Version difference data
━━━━━━━━━━━━━━━━━━━━

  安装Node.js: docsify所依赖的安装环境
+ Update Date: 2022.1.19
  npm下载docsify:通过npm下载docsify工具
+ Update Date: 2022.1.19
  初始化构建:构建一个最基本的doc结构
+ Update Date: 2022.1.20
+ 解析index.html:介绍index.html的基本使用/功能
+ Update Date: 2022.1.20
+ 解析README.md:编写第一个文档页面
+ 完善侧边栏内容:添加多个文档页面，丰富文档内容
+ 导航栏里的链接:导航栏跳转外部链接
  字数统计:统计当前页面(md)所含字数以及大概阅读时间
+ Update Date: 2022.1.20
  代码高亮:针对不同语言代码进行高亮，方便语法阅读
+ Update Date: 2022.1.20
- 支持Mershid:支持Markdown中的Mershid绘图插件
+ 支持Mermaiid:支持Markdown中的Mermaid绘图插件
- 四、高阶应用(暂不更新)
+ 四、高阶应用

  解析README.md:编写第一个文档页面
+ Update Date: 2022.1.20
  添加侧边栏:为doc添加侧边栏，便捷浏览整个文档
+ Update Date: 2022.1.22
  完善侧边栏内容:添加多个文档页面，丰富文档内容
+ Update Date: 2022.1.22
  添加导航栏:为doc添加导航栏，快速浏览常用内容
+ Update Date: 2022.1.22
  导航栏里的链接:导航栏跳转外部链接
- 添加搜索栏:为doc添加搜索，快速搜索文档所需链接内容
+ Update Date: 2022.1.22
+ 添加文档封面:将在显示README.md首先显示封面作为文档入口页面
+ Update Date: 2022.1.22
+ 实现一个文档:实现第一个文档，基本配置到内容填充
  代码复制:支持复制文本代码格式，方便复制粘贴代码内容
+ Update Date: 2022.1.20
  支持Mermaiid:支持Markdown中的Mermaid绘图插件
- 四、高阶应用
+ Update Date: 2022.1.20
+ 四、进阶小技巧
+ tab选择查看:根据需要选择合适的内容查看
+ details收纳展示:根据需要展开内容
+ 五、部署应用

━━━━━━━━━━━━━━━━━━━━

> **What this task involves**
Within the entries above, find each line where "解析README" appears; copy every one.

> **Completed exercise**
+ 解析README.md:编写第一个文档页面
  解析README.md:编写第一个文档页面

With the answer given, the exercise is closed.